Кровь Рика леденеет, превращается в камень в его венах быстрее, чем воздух реагирует на сухой лед. Нимб медленно падает на траву, и он не отвечает достаточно долгое время, чтобы Мэгги посмотрела на него, наморщив лоб. – Что?
Ее голос заставляет Рика начать действовать. Он моргает и поднимает нимб Дэрила. – Патриция.
- Да? – Мэгги снова ковыряет кору.
- Она… она не в Раю.
Мэгги прекращает царапать и бросает кусок коры на землю. – Это невозможно, потому что она не в Аду.
- Нет, - соглашается Рик, - она на Земле.
Мэгги фыркает. – На Земле? Что, одна из этих, заново родившихся? Сложно поверить.
- Она не родилась заново, - осторожно говорит Рик. – Она жива. Она так и не умерла.
Рик видит, как понимание проявляется на лице Мэгги, как скука медленно перетекает в неверие, потом в осознание и наконец на нем возникает ужас. – Нет, - говорит Мэгги, и ее голос подобен стали.
-Да, - говорит ей Рик.
- Она была бы слишком старой. Ей было бы…
- Всего лишь за восемьдесят, - заканчивает за нее Рик. – Она в доме престарелых в Джорджии.
Глаза Мэгги стреляют мимо Рика на дорогу обратно к 897 по Хиллсайд Драйв. – Они ждут ее. Так же, как ждали меня. Черт, Рик. Она жива? – Рик сглатывает и кивает. Мэгги прижимает ладонь ко рту. – Отис… Отис ее ждет.

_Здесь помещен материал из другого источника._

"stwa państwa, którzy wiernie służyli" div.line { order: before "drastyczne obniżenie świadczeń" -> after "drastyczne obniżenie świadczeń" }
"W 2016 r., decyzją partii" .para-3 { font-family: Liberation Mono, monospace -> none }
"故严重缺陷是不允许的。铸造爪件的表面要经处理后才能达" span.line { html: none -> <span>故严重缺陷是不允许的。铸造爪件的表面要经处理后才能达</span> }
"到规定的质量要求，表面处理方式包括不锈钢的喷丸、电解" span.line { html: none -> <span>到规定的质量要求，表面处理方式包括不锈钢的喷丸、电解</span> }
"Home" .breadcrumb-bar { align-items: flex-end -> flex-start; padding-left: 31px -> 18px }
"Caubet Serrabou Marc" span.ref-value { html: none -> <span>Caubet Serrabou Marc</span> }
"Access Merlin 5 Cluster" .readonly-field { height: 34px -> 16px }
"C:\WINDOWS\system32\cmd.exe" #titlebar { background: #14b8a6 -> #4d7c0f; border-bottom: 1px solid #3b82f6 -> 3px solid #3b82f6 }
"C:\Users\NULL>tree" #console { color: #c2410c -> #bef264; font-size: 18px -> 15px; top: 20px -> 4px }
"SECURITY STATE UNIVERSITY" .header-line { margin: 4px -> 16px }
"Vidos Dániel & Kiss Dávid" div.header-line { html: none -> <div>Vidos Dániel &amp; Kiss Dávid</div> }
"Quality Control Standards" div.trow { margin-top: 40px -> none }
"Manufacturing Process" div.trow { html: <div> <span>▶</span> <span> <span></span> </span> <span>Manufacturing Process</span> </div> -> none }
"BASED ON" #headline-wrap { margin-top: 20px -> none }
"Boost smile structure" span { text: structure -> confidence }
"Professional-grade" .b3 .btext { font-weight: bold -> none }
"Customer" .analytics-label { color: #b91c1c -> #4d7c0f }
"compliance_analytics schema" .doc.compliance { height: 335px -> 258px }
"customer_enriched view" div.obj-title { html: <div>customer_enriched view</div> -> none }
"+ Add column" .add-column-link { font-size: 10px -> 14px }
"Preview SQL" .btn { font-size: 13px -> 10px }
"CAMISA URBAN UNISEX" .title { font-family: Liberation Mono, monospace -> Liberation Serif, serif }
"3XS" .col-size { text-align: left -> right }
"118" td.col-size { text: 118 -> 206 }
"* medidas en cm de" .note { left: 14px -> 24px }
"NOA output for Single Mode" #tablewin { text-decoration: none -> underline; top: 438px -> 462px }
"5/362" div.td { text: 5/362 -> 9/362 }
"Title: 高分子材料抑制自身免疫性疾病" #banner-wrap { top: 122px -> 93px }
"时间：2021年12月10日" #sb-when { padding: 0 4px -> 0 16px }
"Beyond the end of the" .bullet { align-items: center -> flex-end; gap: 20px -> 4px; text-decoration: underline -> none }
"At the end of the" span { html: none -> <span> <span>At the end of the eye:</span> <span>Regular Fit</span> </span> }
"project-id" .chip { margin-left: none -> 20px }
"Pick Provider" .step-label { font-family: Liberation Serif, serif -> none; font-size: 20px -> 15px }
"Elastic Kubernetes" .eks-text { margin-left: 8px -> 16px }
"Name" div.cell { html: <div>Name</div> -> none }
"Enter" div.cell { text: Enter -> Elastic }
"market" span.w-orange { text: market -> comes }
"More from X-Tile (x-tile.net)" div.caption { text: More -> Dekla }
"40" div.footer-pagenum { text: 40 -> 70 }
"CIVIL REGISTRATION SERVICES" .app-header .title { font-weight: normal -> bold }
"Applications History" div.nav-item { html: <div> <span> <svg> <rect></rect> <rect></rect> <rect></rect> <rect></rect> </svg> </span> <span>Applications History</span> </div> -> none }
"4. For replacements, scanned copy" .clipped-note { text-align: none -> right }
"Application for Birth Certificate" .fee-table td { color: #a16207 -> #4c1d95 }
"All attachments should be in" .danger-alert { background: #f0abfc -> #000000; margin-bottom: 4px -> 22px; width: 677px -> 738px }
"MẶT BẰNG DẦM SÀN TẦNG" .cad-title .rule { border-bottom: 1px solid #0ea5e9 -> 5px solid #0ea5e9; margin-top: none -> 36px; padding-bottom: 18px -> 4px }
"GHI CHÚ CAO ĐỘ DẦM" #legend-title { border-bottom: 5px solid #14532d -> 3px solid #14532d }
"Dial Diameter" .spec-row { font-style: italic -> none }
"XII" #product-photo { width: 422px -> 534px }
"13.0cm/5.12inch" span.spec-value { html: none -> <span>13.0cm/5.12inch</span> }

Эта мысль тоже приходила Рику в голову. И, честно говоря, он не знает, следует ли воспринимать это как совпадение, открыл ли Отис дверь оба раза потому, что он гостеприимный чел или… или он делает это потому, что надеется, что это она. Рик ставит себя на место мужчины и искренне не может сказать, поступал бы он иначе, если бы это Рик ждал Дэрила.
- Что нам делать? – спрашивает Мэгги, но Рик в полной растерянности. Он не знает, что делать на этот раз. Он не знал Патрицию раньше, и теперь, когда она выжила из ума, он чрезвычайно скептически относится к воссоединению, которое может быть у них с Мэгги. А последнее, чего хочет Рик, - это сломать ее сильнее.